**What you need to do:** Give an exact copy of the data that follows, but none of its pictures.

++++ Material for this task ++++

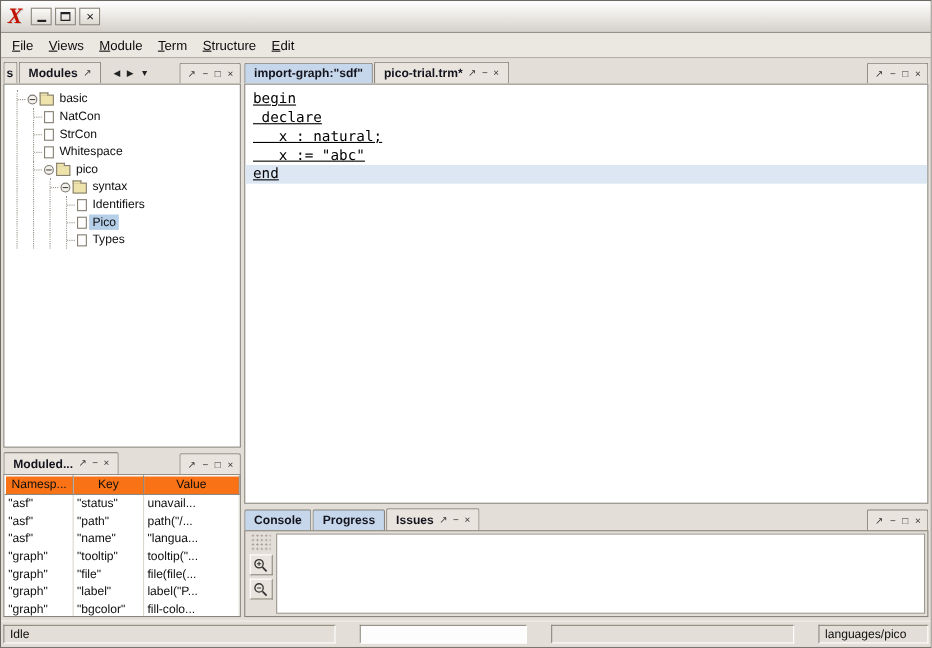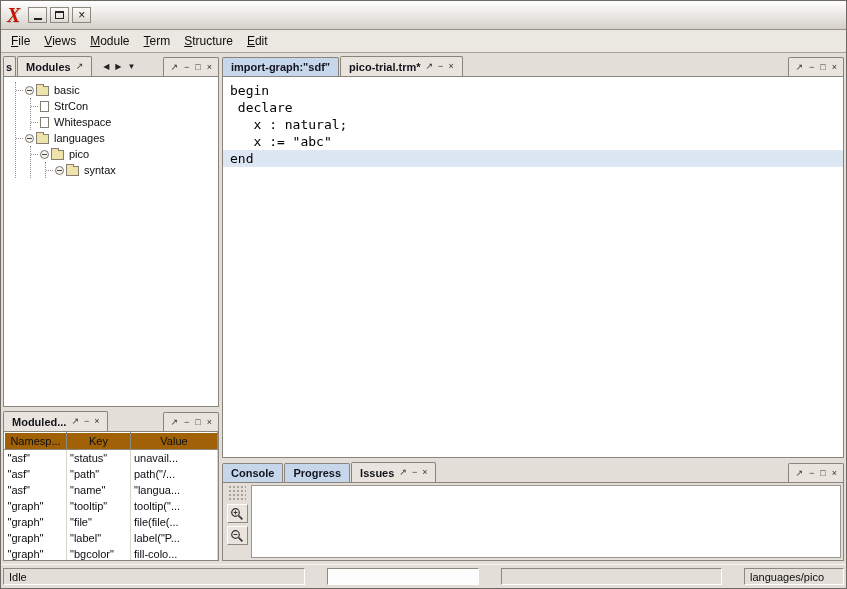"begin" .editor { text-decoration: none -> underline }
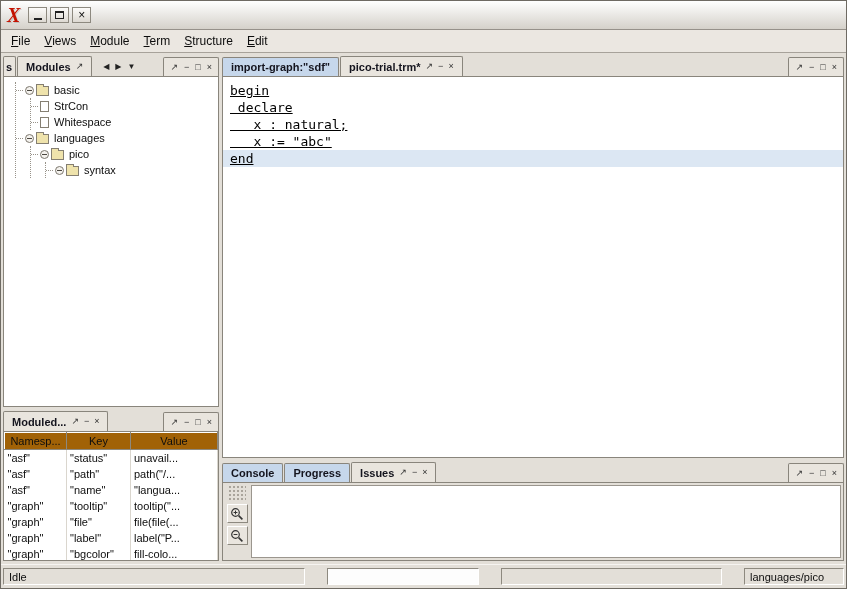"NatCon" div.tnode { html: none -> <div> <span></span> <span></span> <span>NatCon</span> </div> }
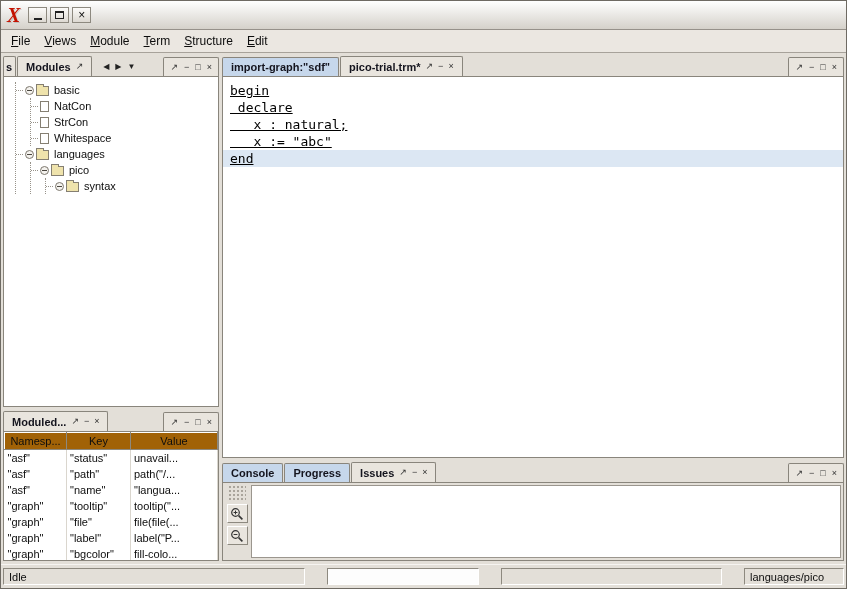"languages" div.tnode { html: <div> <span></span> <span></span> <span></span> <span>languages</span> </div> -> none }
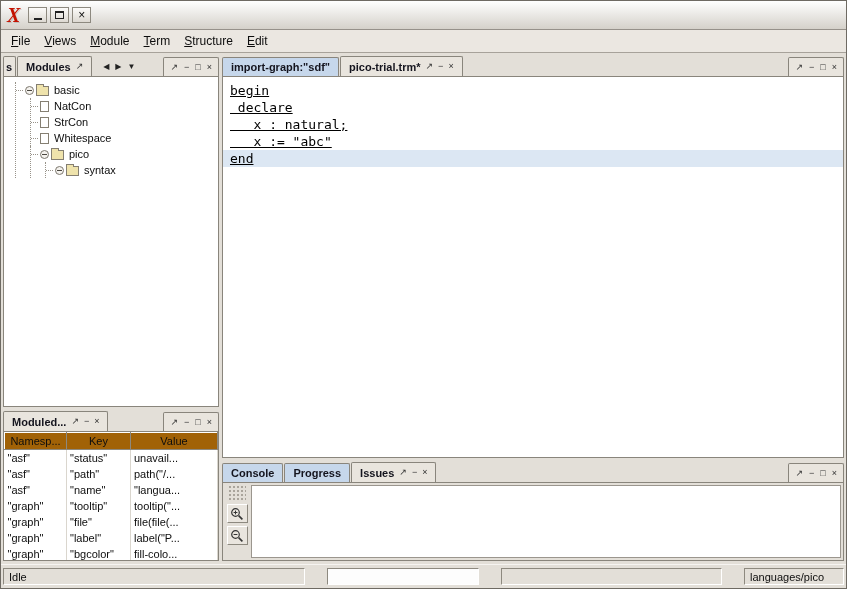"Identifiers" div.tgroup { html: none -> <div> <div> <span></span> <span></span> <span>Identifiers</span> </div> <div> <span></span> <span></span> <span>Pico</span> </div> <div> <span></span> <span></span> <span>Types</span> </div> </div> }
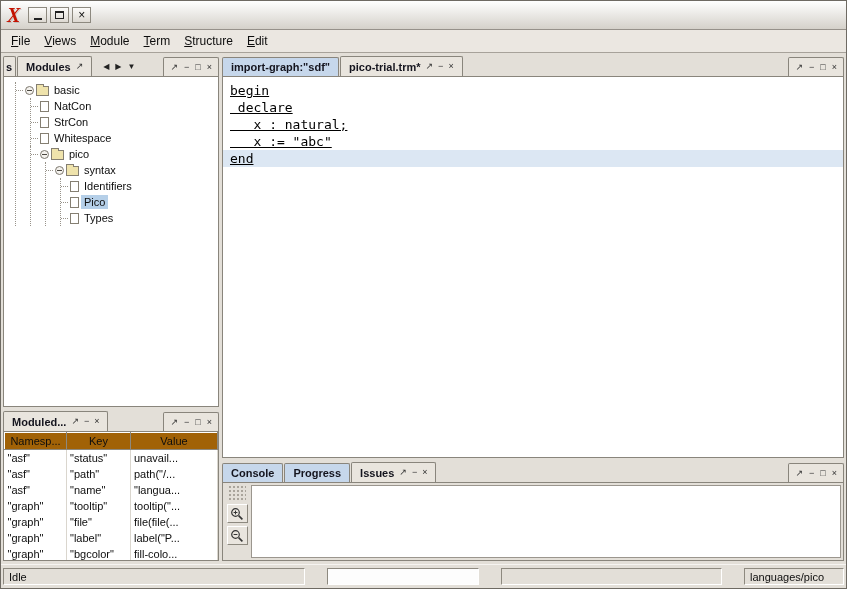"Namesp..." .dtable th { background: #a16207 -> #f97316 }
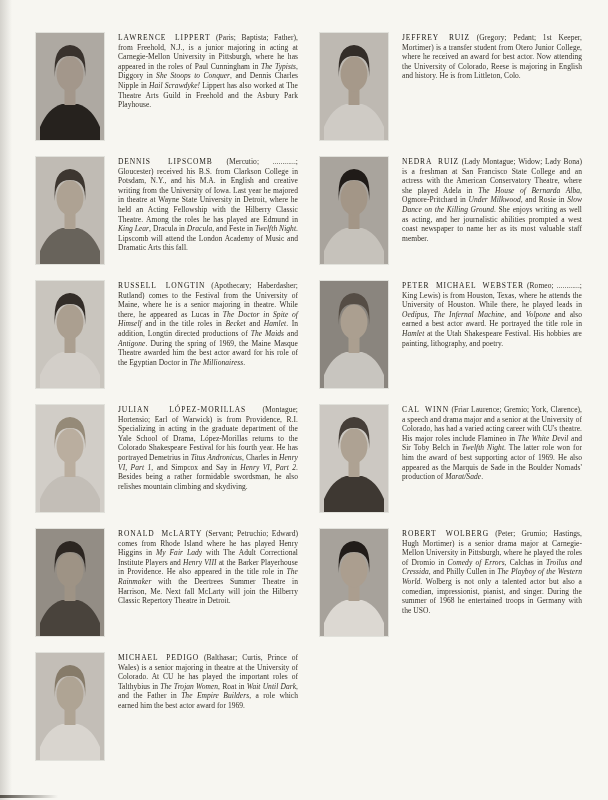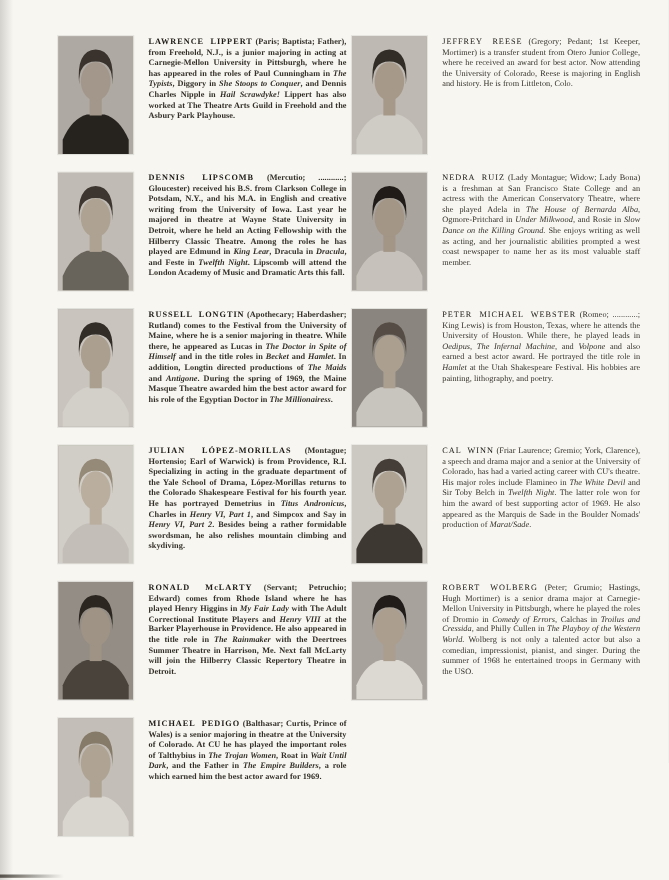"LAWRENCE LIPPERT (Paris; Baptista;" #col-left { font-weight: bold -> none; left: 53px -> 36px }
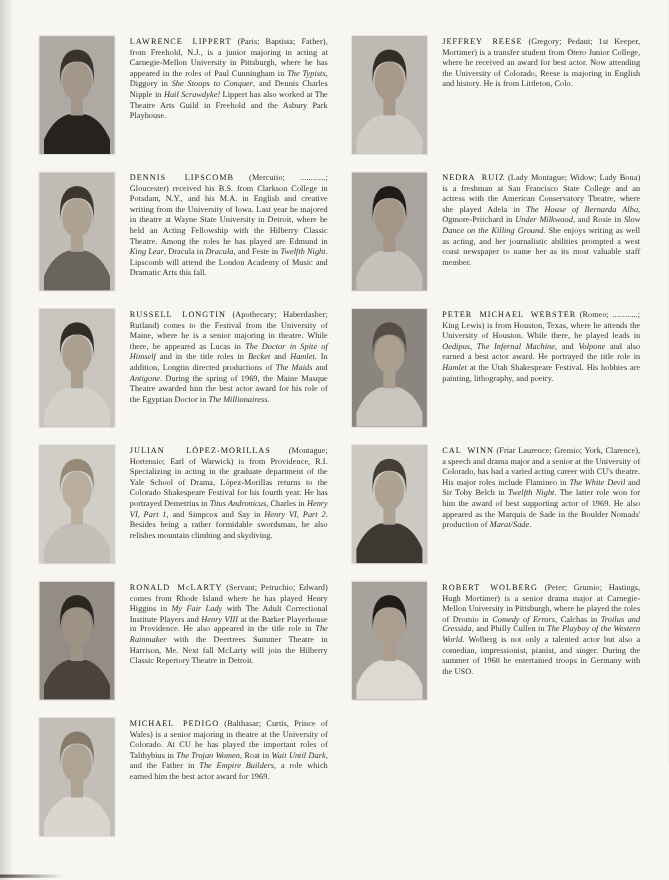"JEFFREY REESE" span.name { text: REESE -> RUIZ }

++++

**Solution to the problem:**
"begin" .editor { text-decoration: none -> underline }
"NatCon" div.tnode { html: none -> <div> <span></span> <span></span> <span>NatCon</span> </div> }
"languages" div.tnode { html: <div> <span></span> <span></span> <span></span> <span>languages</span> </div> -> none }
"Identifiers" div.tgroup { html: none -> <div> <div> <span></span> <span></span> <span>Identifiers</span> </div> <div> <span></span> <span></span> <span>Pico</span> </div> <div> <span></span> <span></span> <span>Types</span> </div> </div> }
"Namesp..." .dtable th { background: #a16207 -> #f97316 }
"LAWRENCE LIPPERT (Paris; Baptista;" #col-left { font-weight: bold -> none; left: 53px -> 36px }
"JEFFREY REESE" span.name { text: REESE -> RUIZ }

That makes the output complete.